_Task requirements:_
Word for word, set down every line of the entries below from the line with "attack or jump." to the line with "- Moreover, since", including both, and no other line.

[Modification records]
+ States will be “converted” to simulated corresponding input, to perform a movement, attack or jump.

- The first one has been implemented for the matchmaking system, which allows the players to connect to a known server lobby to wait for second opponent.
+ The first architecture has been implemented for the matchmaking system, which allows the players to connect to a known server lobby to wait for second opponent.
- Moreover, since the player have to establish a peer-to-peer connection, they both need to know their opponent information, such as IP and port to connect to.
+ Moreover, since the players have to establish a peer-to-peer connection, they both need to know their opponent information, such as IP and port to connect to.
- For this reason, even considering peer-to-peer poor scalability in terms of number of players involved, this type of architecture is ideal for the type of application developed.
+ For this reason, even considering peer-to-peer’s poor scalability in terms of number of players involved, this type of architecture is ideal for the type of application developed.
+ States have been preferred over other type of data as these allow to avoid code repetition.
==
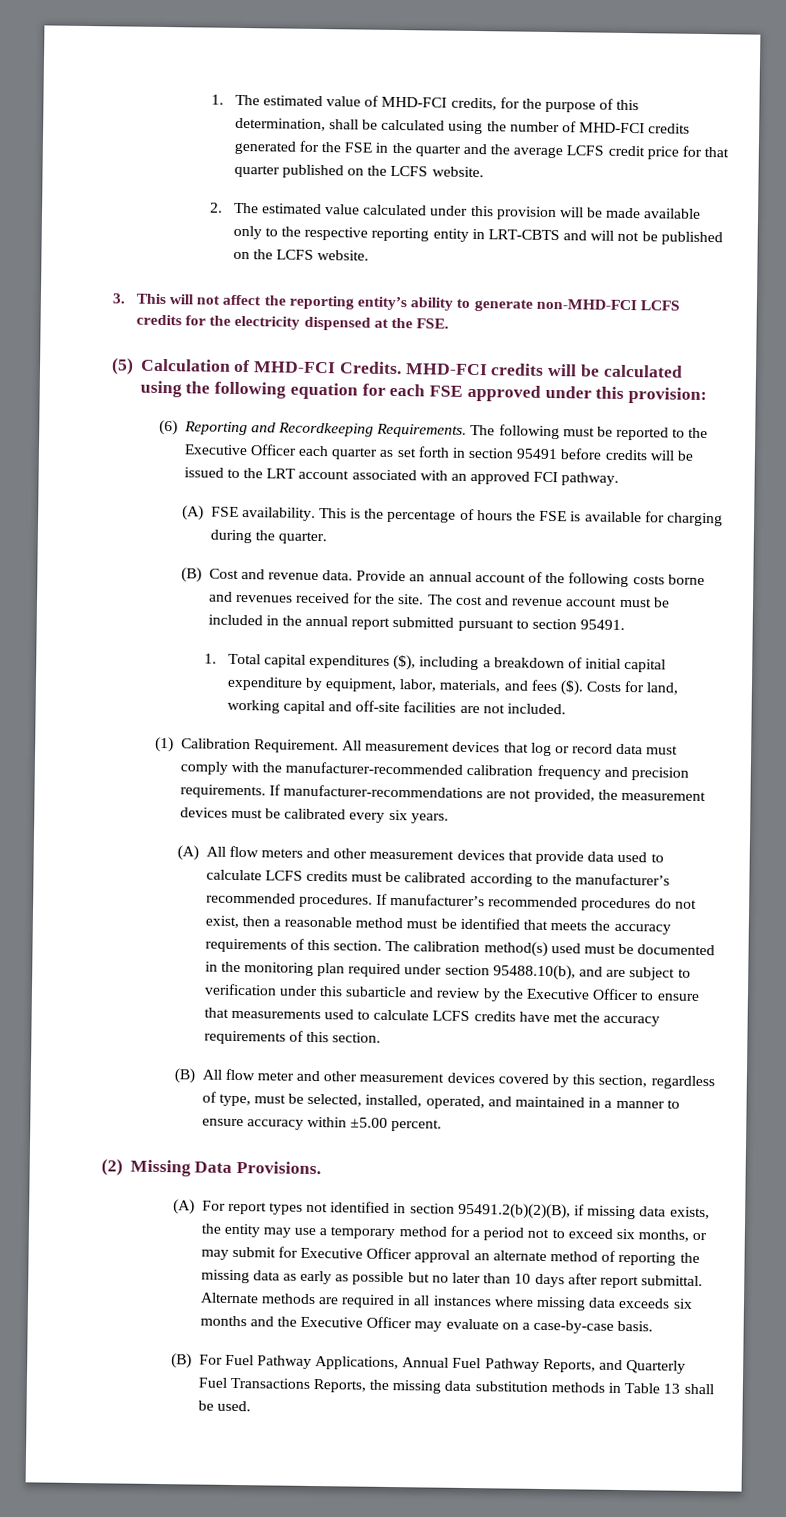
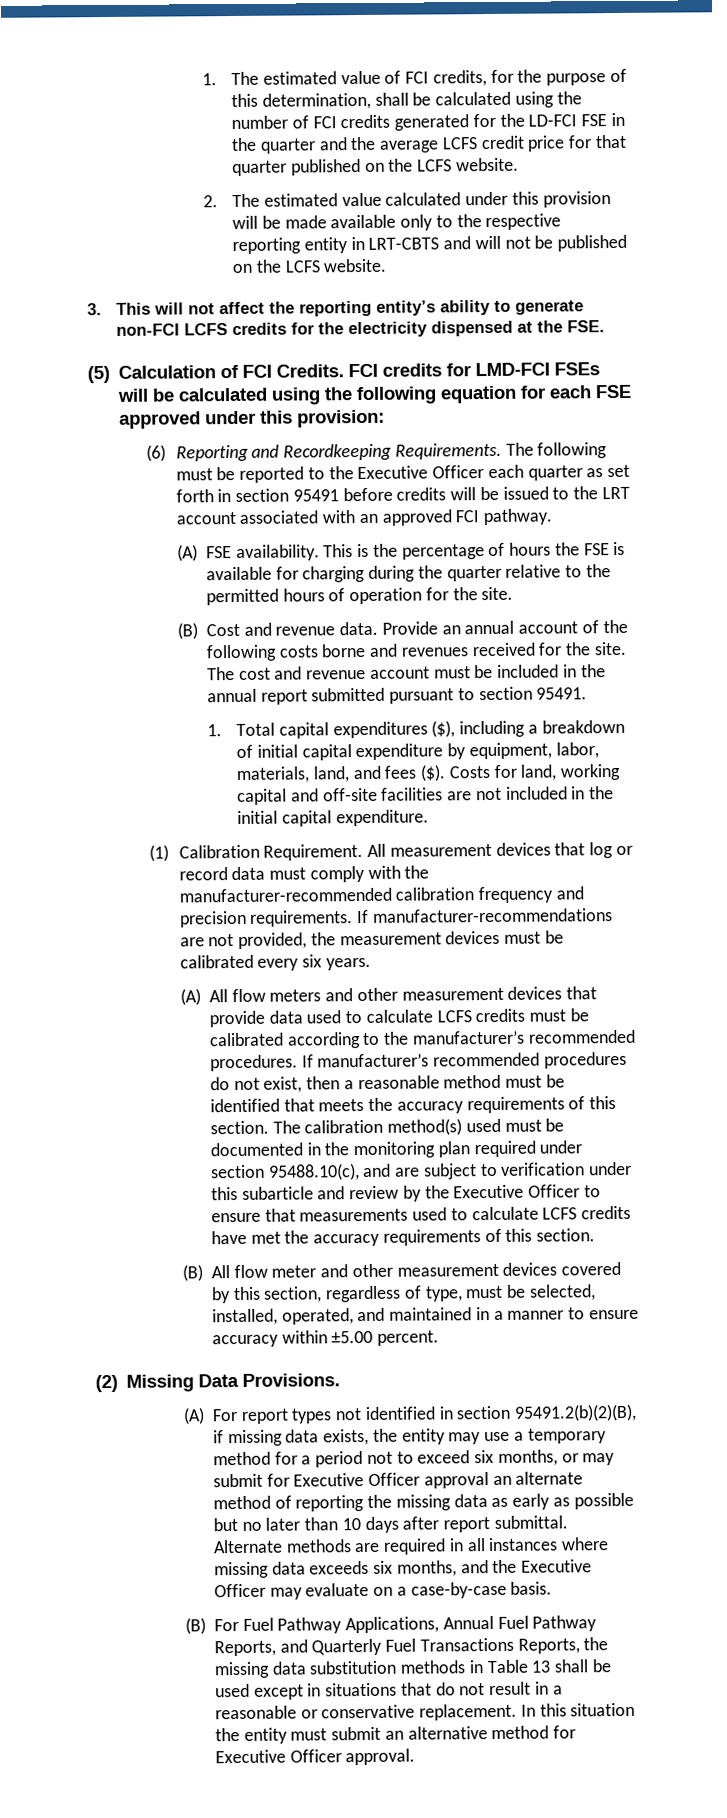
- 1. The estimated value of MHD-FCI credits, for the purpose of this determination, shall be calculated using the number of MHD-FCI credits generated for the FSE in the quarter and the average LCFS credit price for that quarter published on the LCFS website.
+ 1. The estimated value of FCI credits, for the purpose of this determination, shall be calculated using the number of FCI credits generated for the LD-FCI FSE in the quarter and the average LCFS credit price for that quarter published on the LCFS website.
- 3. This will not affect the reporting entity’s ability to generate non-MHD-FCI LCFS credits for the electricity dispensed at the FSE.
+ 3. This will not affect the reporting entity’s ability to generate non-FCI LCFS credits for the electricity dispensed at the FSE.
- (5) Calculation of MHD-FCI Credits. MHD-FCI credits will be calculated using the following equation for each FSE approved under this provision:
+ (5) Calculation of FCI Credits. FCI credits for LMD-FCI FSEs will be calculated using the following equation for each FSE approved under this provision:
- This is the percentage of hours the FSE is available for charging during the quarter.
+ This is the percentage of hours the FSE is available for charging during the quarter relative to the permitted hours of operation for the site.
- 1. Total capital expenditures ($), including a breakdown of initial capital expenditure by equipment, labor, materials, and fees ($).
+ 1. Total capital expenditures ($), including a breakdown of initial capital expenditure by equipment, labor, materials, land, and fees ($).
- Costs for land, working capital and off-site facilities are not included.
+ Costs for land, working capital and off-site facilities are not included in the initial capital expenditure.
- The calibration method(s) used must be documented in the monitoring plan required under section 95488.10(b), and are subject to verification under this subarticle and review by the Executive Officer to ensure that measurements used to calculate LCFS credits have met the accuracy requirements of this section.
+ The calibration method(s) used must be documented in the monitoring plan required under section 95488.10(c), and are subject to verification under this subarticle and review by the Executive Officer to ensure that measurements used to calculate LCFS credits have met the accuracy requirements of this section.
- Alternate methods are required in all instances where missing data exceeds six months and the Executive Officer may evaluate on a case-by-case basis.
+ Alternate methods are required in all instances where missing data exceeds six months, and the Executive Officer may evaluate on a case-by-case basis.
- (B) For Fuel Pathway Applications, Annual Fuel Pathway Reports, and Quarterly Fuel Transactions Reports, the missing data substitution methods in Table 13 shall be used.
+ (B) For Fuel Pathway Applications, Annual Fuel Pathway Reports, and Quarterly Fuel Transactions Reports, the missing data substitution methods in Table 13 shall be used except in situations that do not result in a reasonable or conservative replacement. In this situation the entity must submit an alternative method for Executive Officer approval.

_Answer below:_
+ States will be “converted” to simulated corresponding input, to perform a movement, attack or jump.

- The first one has been implemented for the matchmaking system, which allows the players to connect to a known server lobby to wait for second opponent.
+ The first architecture has been implemented for the matchmaking system, which allows the players to connect to a known server lobby to wait for second opponent.
- Moreover, since the player have to establish a peer-to-peer connection, they both need to know their opponent information, such as IP and port to connect to.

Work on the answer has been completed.